The study, conducted by Warranty Direct, examined the latest warranty documents from manufacturers advertising warranties of four years or more.
Mitsubishi, Renault, Subaru, Hyundai and Kia now offer warranties ranging from four to seven years from the initial purchase date, but a closer examination of the small print reveals major discrepancies between the advertised cover and the time elapsed.
Last year, Vauxhall revealed that its new cars would no longer be offered with its ‘Lifetime’ warranty, instead reverting to the industry norm of three years or 60,000 miles.
This has raised questions over the value of longer warranties, with many manufacturers enforcing mileage restrictions and excluding complex components and failures classified under ‘wear and tear’.
Mitsubishi has recently announced that it too will offer a five-year warranty, but all models will be subject to a strict mileage cap of 62,500 (except for the L200 which is covered for five years or 125,000 miles).
Similarly Renault, Subaru, Hyundai and Kia all eventually cap mileage at 100,000, but Renault drivers may be unaware that their warranty will expire if they reach this between 25 and 48 months of ownership.
Kia is slightly more generous with a 100,000 mile limit after 36 months. Kia’s ‘wear and tear’ policy also outlines restrictions based on mileage. This vague clause could leave Kia owners vulnerable to judgment that their mileage is too high for the component to be covered.
Renault and Mitsubishi also stipulate that ‘normal’ wear and tear will not be covered.

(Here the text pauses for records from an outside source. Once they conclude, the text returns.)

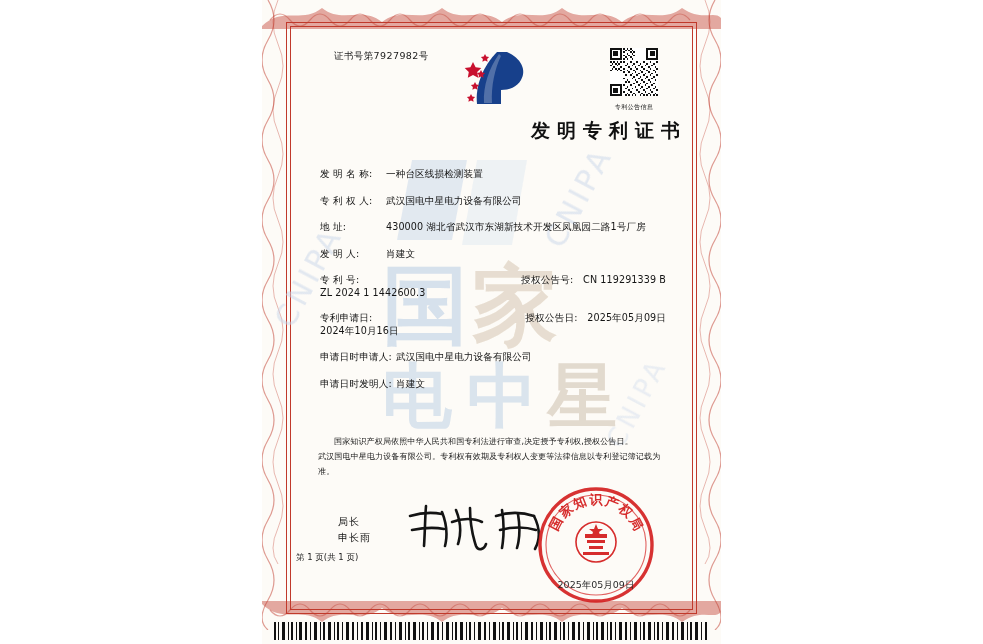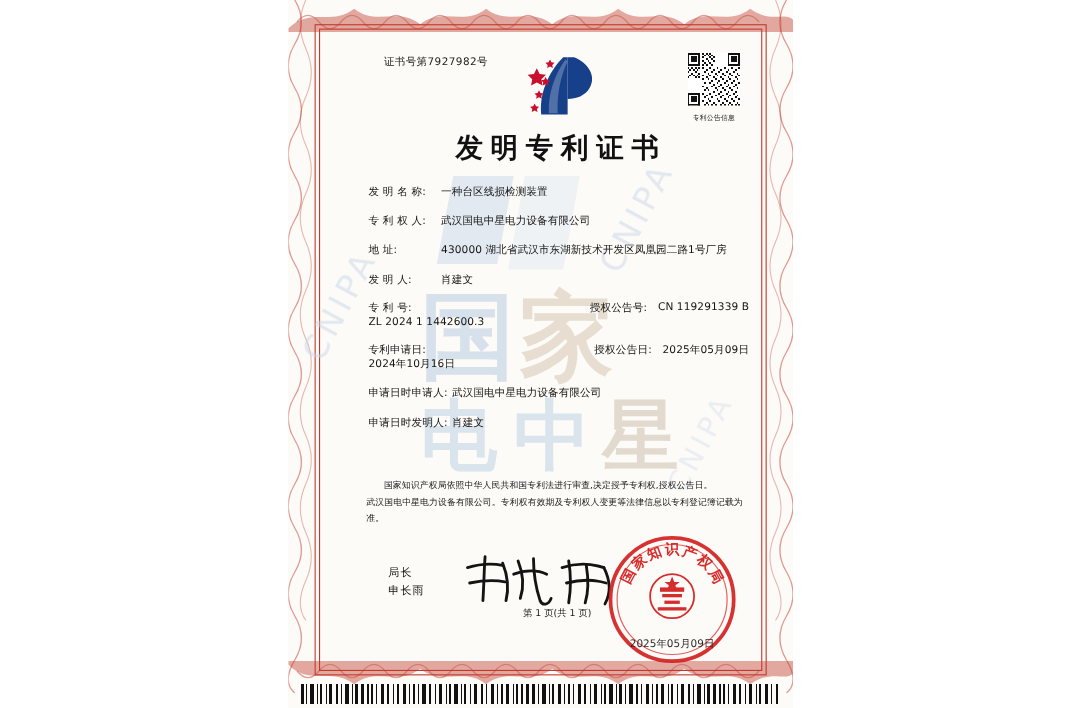--- a/index.html
+++ b/index.html
@@ -59,7 +59,7 @@
   
   .content {
     position: absolute;
-    left: 49px; top: 32px;
+    left: 34px; top: 32px;
     width: 391px; height: 572px;
     color: #1a1a1a;
   }

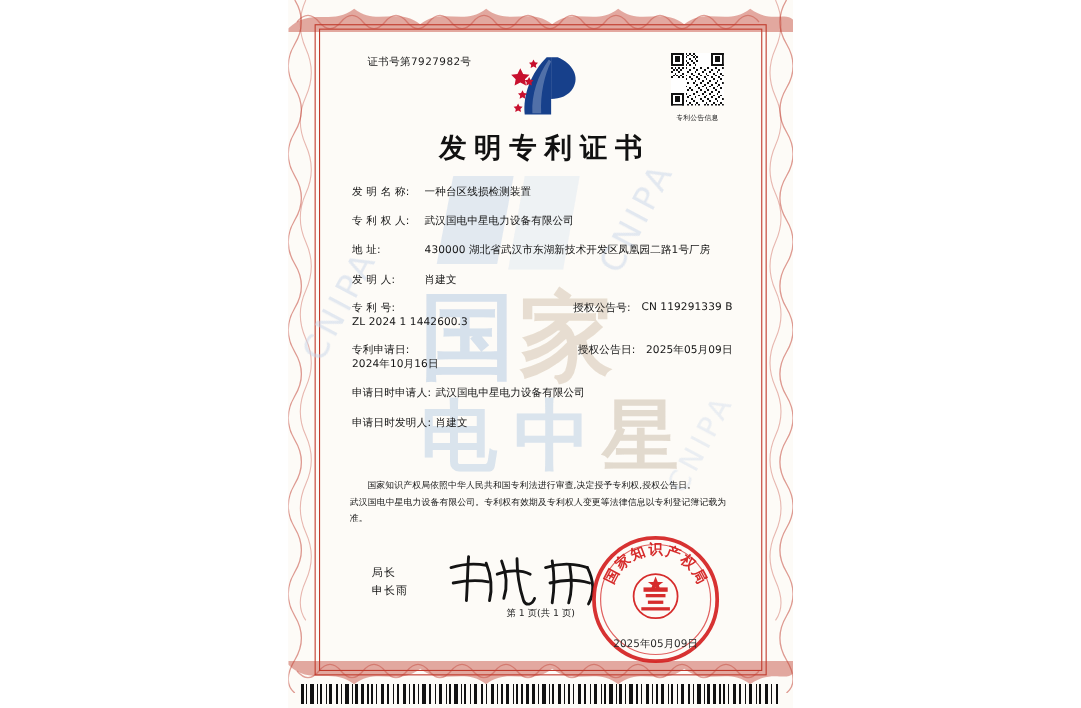--- a/index.html
+++ b/index.html
@@ -104,9 +104,9 @@
     position: absolute;
     left: 0; top: 86px;
     width: 391px;
-    text-align: center;
+    text-align: right;
     font-family: Liberation Sans, sans-serif;
-    font-size: 25px;
+    font-size: 19px;
     font-weight: bold;
     letter-spacing: 7px;
     color: #111;

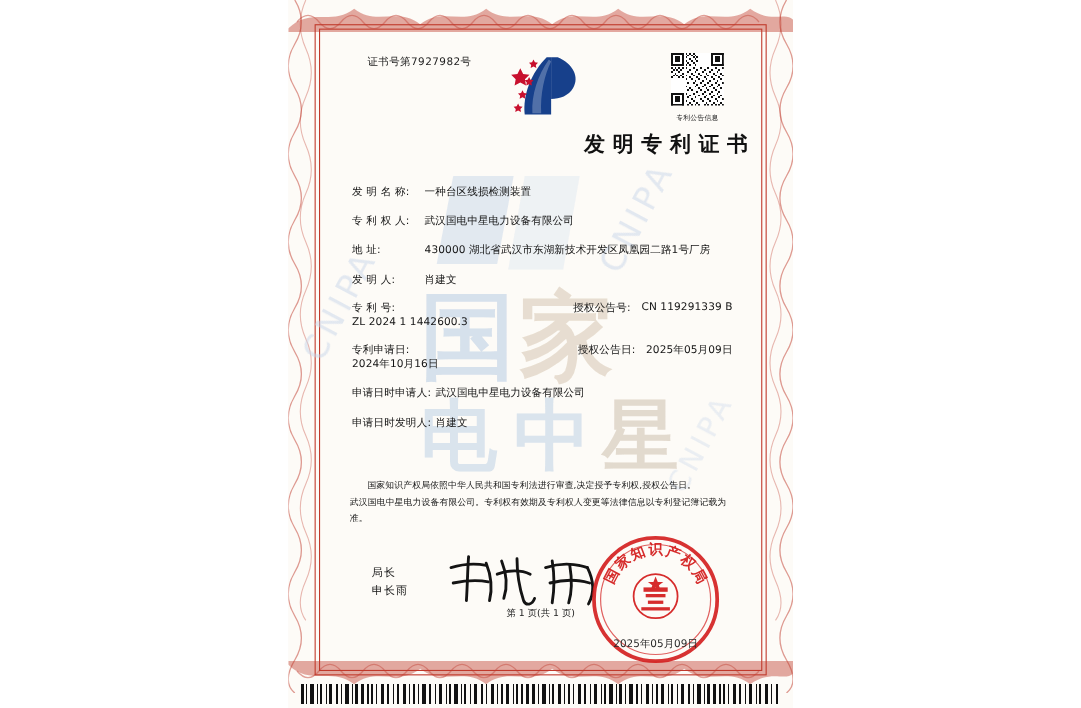--- a/index.html
+++ b/index.html
@@ -179,7 +179,7 @@
     position: absolute;
     left: 0; bottom: 40px;
     width: 391px;
-    text-align: center;
+    text-align: left;
     font-size: 8.5px;
     color: #1a1a1a;
   }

Most parts eventually fail due to wear and the definition of ‘normal’, ‘gradual’ or ‘premature’ appears open to interpretation, with the owner frequently exposed to significant bills.

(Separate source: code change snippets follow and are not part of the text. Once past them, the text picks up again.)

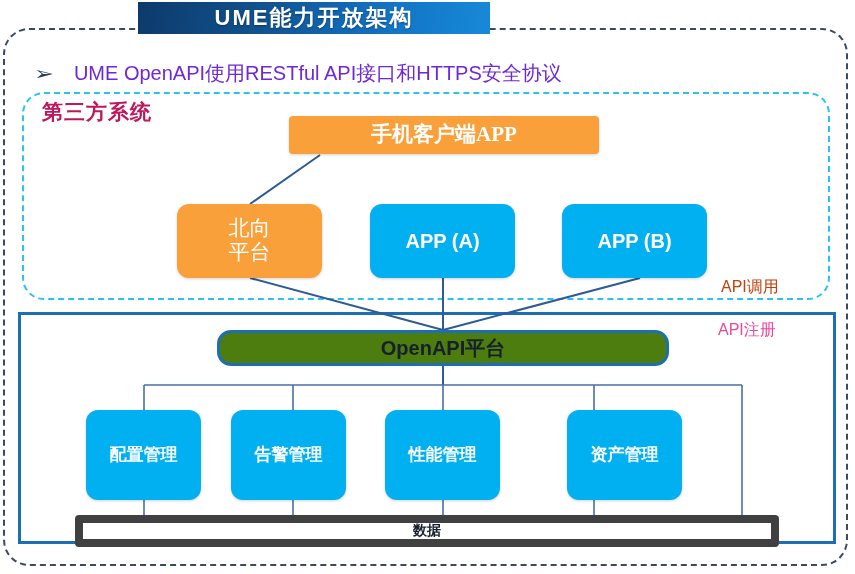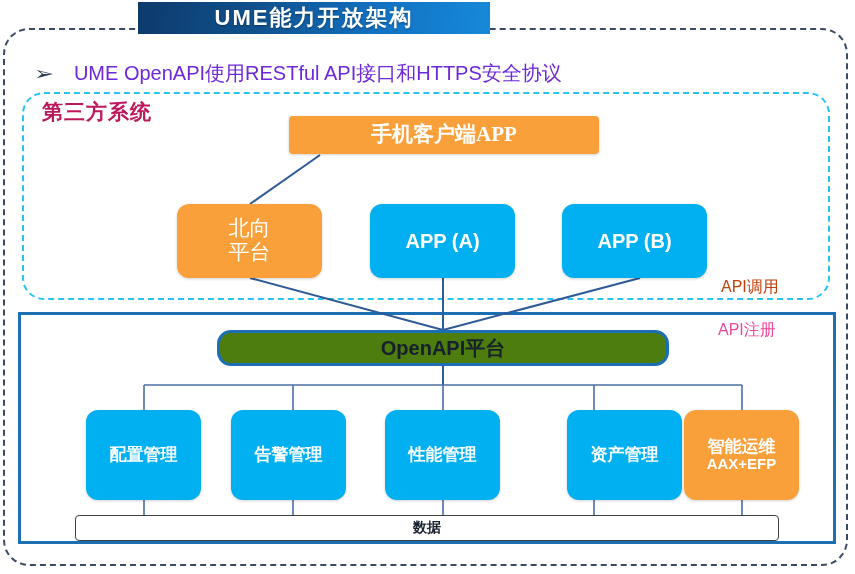--- a/index.html
+++ b/index.html
@@ -202,10 +202,6 @@
     <span class="ln">资产管理</span>
   </div>
 
-  <div class="node orange mod" id="node-aiops">
-    <span class="ln">智能运维</span>
-    <span class="ln ln2">AAX+EFP</span>
-  </div>
 
   <div id="node-data">
     <span class="ln">数据</span>

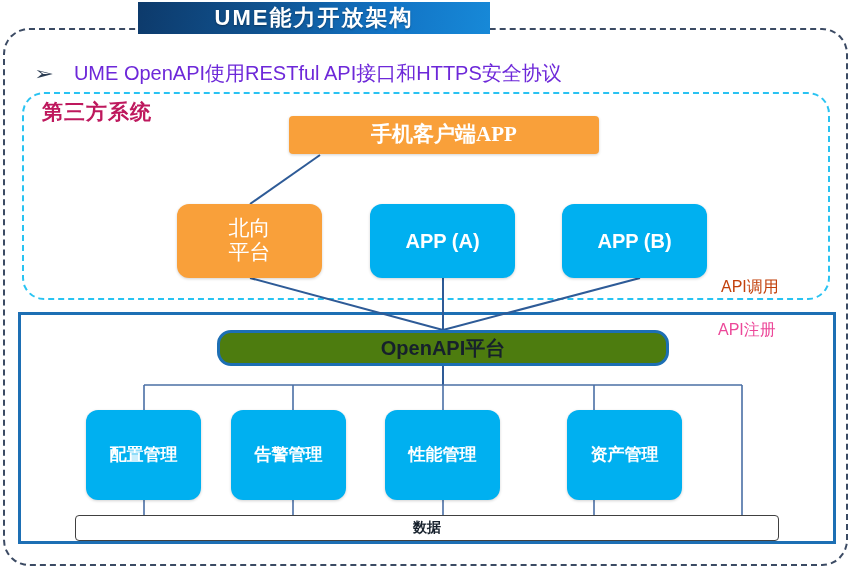--- a/index.html
+++ b/index.html
@@ -112,8 +112,8 @@
 
   
   #node-data{
-    position:absolute;left:75px;top:515px;width:704px;height:26px;
-    border:1px solid #404040;border-radius:4px;background:#fff;
+    position:absolute;left:75px;top:515px;width:704px;height:32px;
+    border:8px solid #404040;border-radius:4px;background:#fff;
     display:flex;align-items:center;justify-content:center;z-index:6;box-sizing:border-box;
   }
   #node-data .ln{color:#16202c;font-size:14px;font-weight:bold;}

In Subaru’s five-year warranty only the powertrain is covered after year three; this is defined as the engine, transmission and driveline. Any complex electrical faults will be the responsibility of the customer after the standard three years or 60,000 miles. Also, Subaru’s five-year warranty doesn’t apply to the WRX STi model, which only has a three-year manufacturer warranty.

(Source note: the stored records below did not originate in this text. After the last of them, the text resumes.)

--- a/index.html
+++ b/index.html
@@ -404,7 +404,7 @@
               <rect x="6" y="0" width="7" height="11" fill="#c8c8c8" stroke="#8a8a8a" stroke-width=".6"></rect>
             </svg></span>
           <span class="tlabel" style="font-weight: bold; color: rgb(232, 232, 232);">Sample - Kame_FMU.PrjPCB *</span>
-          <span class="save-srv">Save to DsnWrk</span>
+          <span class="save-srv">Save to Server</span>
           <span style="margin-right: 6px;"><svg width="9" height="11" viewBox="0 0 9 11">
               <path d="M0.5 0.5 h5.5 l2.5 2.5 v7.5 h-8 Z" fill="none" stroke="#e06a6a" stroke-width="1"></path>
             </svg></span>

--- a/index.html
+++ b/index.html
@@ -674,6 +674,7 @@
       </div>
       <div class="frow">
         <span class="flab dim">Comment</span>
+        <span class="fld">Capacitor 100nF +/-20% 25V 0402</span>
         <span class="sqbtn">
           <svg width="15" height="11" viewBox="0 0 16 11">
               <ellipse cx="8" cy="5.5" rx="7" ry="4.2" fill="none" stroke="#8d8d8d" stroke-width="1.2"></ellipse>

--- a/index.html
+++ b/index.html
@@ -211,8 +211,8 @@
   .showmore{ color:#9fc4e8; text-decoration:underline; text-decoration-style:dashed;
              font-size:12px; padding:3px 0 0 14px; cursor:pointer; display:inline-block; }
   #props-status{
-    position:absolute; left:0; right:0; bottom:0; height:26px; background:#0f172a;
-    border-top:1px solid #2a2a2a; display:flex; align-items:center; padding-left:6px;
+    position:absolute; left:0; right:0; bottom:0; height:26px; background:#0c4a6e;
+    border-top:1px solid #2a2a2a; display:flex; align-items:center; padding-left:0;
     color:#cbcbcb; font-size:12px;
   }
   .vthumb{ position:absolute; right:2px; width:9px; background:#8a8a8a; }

Statistics from Warranty Direct’s Reliability Index show that on average 15% of Subaru Legacy models will require attention for electrical faults and overall repair bills have escalated up to £2,304.30, suggesting that buyers could be faced with large bills beyond the standard warranty cover period.
Higher mileage Hyundai drivers will also need to prepare to fork out for items not included in the ‘unlimited’ mileage offer; wheel bearings, all ball joints, bushes and dampers are covered for a maximum of five years or 60,000 miles.
On closer inspection, Kia’s headlining seven-year warranty also excludes the air conditioning after two years and the audio and navigation systems after three years or 60,000 miles. Given that some Kias are prone to faults with more complex components (notably the 55% of Picantos on record have suffered electrical failures) this could be a cause for concern.
All of these policies stipulate that the car must be serviced by an authorised retailer and, for its electric vehicles, Renault will only honour the warranty cover if the owner’s charging point meets a required standard.
Managing director at Warranty Direct David Gerrans said: “Prospective car purchasers need to be wary of the limitations of policies that may promise total peace of mind beyond the usual three years or 60,000 miles as they may not be all that they seem.
“Mitsubishi’s recently introduced five-year policy is a prime example of an extended warranty policy which is heavily restricted in favour of the manufacturer. “Such offerings should not eclipse all other factors when selecting a new car. Motorists who cover high mileages or plan to replace their car after a short time are very unlikely to reap the full benefit of an extended warranty, so should take other considerations into account when making the purchase.
“In all instances, buyers should protect their interests by maintaining their cars in line with manufacturer guidelines, a common stipulation that could wipe out your warranty cover if ignored.”